La proliferación de mascotas fuerza la regulación de su acceso a las playas

El gobierno de Carnota lo prohíbe en su nueva ordenanza de arenales, y en A Pobra y Outes trabajan en un texto que limite su presencia


Ribeira / La Voz

La presencia de perros en los arenales y los posibles problemas que esto genera a los bañistas no es una cuestión nueva. Sin embargo, la notable proliferación de mascotas en el área barbanzana ha forzado la regulación de su acceso a las playas por parte de algunos concellos que, con el verano a la vuelta de la esquina, han decidido poner coto a los cuadrúpedos.

Este es uno de los aspectos que recoge la ordenanza municipal que el gobierno de Carnota acaba de aprobar y tiene a exposición pública sobre el uso de arenales, en la que se prohíben las mascotas en las playas; salvo, como es lógico, en el caso de perros de salvamento o de asistencia, que deberán estar debidamente acreditados. Los dueños, dice la normativa, «deberán impedir que entren nos areais e realicen neles as súas deposicións». En cualquier caso, la presencia de animales es una infracción grave y será sancionada con multas de entre 501 y 1.500 euros.

El regidor carnotano, Ramón Noceda, explicó que «estaba habendo problemas, sobre todo nas praias máis concorridas» y que su intención es solicitar una zona específica para perros al Servizo de Conservación da Natureza. «Estamos traballando niso, porque son 30 quilómetros e é difícil escoller un», apostillaba.

Reacciones

Con todo, las primeras reacciones al texto publicado ayer en la página web del Concello no tardaban en aparecer por parte de algunas personas que dicen llevar años yendo a esas playas con sus canes atados y consideran «excesiva» su prohibición.
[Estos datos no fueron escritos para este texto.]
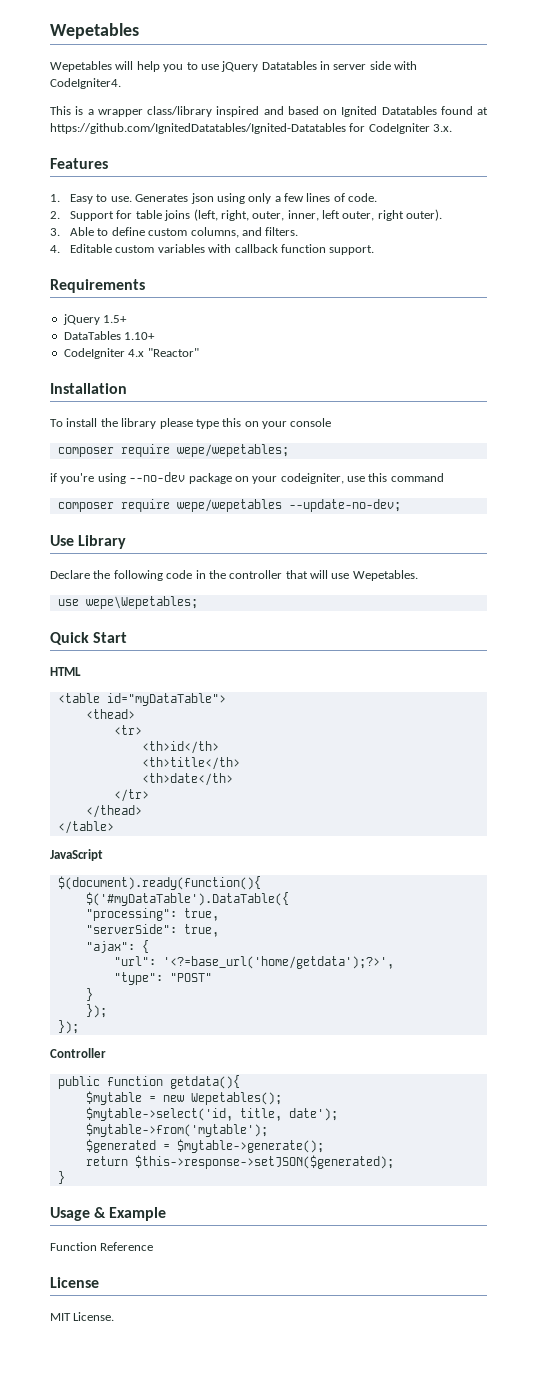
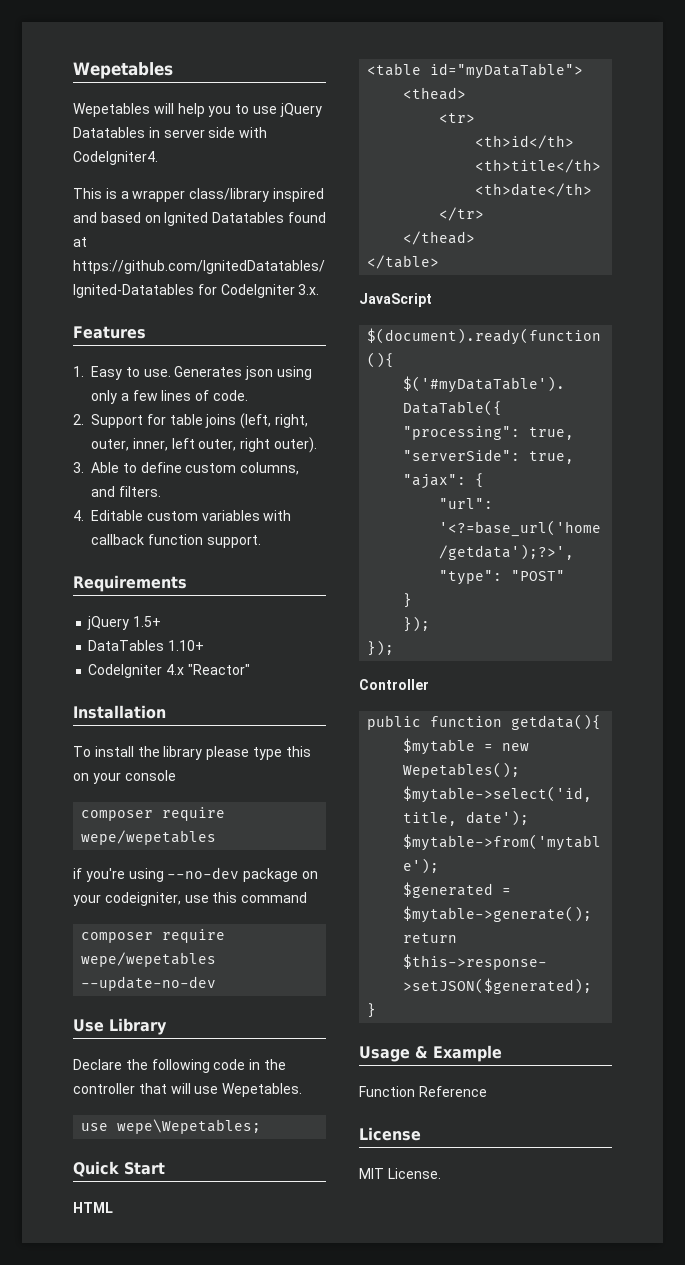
[176,444,289,457] wepe/wepetables; -> [81,830,217,845] wepe/wepetables
[288,499,401,512] --update-no-dev; -> [81,976,217,991] --update-no-dev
Un marco más concreto establece el ejecutivo de A Pobra en la ordenanza ya redactada, pero todavía no aprobada en pleno, sobre la protección, trato responsable y venta de animales. En ella se veta a las mascotas de junio a septiembre, entre las 9.00 y las 22.00 horas. Al margen de esta franja, sí estarán permitidas, siempre que vayan sujetas. Cabe señalar que desde el 2014 A Pobra cuenta con la única playa de la zona destinada al uso y disfrute de los perros, O Areal, que fue ampliada el año pasado y de cara a este verano se dotará de algunas mejoras en los servicios, entre ellos, más papeleras y refuerzo de la señalización.

También en trámites está una regulación al respecto en Outes. «Non tiñamos unha normativa municipal, e é imprescindible, porque senón imos ter problemas, incluso de seguridade, como xa os estaba habendo», reconocía el mandatario local, Carlos López Crespo. Su pretensión es prohibir su presencia en los arenales, al menos, durante el período estival. Sin embargo, teniendo en cuenta los plazos administrativos, «é posible que non se aprobe ata despois do verán», incidía.

Arenales para perros

Además del gobierno carnotano, otros han expresado ya su intención de solicitar una playa para perros como la de A Pobra, para facilitar una alternativa a los dueños de animales. La alcaldesa muradana, María Xosé Alfonso, aspira a una o dos. «Agardo telas para este verán», apuntaba. En Ribeira fue denegada su tentativa hace dos años de dar prioridad a las mascotas sobre los bañistas en Area Basta y Couso. En este concello, como en muchos otros de la zona, la protección de la píllara que afecta a casi todo el litoral limita el margen de acción.

Las multas en O Son por la presencia de animales en sus arenales en Semana Santa y entre mayo y septiembre van desde los 50 a los 750 euros. En Boiro, de «30 a 90 euros» entre junio y septiembre. El mismo período se establece en Noia, en donde la sanción es de «15 a 60 euros». Y en Rianxo, están prohibidos todo el año en lugares de concurrencia pública (como playas, parques y piscinas) con multas de entre 751 y 1.500 euros.